* Your instructions
Every record shown here needs to be repeated exactly.

* Itemized modification records
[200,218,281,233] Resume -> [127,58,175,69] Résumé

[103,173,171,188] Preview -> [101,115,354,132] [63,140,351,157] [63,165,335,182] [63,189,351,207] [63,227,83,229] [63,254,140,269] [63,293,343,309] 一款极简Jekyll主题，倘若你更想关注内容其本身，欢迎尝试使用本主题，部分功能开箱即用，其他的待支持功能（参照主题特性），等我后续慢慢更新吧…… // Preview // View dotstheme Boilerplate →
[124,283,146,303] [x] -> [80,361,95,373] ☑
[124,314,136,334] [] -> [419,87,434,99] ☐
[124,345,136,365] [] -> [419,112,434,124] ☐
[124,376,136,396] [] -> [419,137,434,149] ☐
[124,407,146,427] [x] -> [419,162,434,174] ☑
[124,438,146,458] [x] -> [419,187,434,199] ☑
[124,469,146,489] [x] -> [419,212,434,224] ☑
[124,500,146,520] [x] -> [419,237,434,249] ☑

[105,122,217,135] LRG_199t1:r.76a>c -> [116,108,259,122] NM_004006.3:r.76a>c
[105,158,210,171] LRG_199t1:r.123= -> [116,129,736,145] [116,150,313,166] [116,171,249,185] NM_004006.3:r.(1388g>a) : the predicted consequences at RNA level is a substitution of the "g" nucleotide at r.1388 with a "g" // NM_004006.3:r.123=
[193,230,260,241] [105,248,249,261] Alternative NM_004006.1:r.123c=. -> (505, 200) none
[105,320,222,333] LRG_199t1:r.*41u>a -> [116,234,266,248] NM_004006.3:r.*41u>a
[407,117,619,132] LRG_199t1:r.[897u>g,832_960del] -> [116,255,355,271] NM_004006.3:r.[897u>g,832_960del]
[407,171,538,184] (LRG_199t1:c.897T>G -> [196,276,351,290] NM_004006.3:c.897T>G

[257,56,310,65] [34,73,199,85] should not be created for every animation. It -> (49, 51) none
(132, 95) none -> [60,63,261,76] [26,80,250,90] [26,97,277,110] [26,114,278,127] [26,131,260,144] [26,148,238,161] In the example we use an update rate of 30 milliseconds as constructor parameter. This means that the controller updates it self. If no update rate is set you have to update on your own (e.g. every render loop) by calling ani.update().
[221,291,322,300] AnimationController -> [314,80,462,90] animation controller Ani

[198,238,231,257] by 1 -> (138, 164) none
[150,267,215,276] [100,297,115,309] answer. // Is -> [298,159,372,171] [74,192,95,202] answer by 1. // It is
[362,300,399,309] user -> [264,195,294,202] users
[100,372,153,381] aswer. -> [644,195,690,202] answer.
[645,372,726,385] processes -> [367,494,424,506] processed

* Answer
[200,218,281,233] Resume -> [127,58,175,69] Résumé

[103,173,171,188] Preview -> [101,115,354,132] [63,140,351,157] [63,165,335,182] [63,189,351,207] [63,227,83,229] [63,254,140,269] [63,293,343,309] 一款极简Jekyll主题，倘若你更想关注内容其本身，欢迎尝试使用本主题，部分功能开箱即用，其他的待支持功能（参照主题特性），等我后续慢慢更新吧…… // Preview // View dotstheme Boilerplate →
[124,283,146,303] [x] -> [80,361,95,373] ☑
[124,314,136,334] [] -> [419,87,434,99] ☐
[124,345,136,365] [] -> [419,112,434,124] ☐
[124,376,136,396] [] -> [419,137,434,149] ☐
[124,407,146,427] [x] -> [419,162,434,174] ☑
[124,438,146,458] [x] -> [419,187,434,199] ☑
[124,469,146,489] [x] -> [419,212,434,224] ☑
[124,500,146,520] [x] -> [419,237,434,249] ☑

[105,122,217,135] LRG_199t1:r.76a>c -> [116,108,259,122] NM_004006.3:r.76a>c
[105,158,210,171] LRG_199t1:r.123= -> [116,129,736,145] [116,150,313,166] [116,171,249,185] NM_004006.3:r.(1388g>a) : the predicted consequences at RNA level is a substitution of the "g" nucleotide at r.1388 with a "g" // NM_004006.3:r.123=
[193,230,260,241] [105,248,249,261] Alternative NM_004006.1:r.123c=. -> (505, 200) none
[105,320,222,333] LRG_199t1:r.*41u>a -> [116,234,266,248] NM_004006.3:r.*41u>a
[407,117,619,132] LRG_199t1:r.[897u>g,832_960del] -> [116,255,355,271] NM_004006.3:r.[897u>g,832_960del]
[407,171,538,184] (LRG_199t1:c.897T>G -> [196,276,351,290] NM_004006.3:c.897T>G

[257,56,310,65] [34,73,199,85] should not be created for every animation. It -> (49, 51) none
(132, 95) none -> [60,63,261,76] [26,80,250,90] [26,97,277,110] [26,114,278,127] [26,131,260,144] [26,148,238,161] In the example we use an update rate of 30 milliseconds as constructor parameter. This means that the controller updates it self. If no update rate is set you have to update on your own (e.g. every render loop) by calling ani.update().
[221,291,322,300] AnimationController -> [314,80,462,90] animation controller Ani

[198,238,231,257] by 1 -> (138, 164) none
[150,267,215,276] [100,297,115,309] answer. // Is -> [298,159,372,171] [74,192,95,202] answer by 1. // It is
[362,300,399,309] user -> [264,195,294,202] users
[100,372,153,381] aswer. -> [644,195,690,202] answer.
[645,372,726,385] processes -> [367,494,424,506] processed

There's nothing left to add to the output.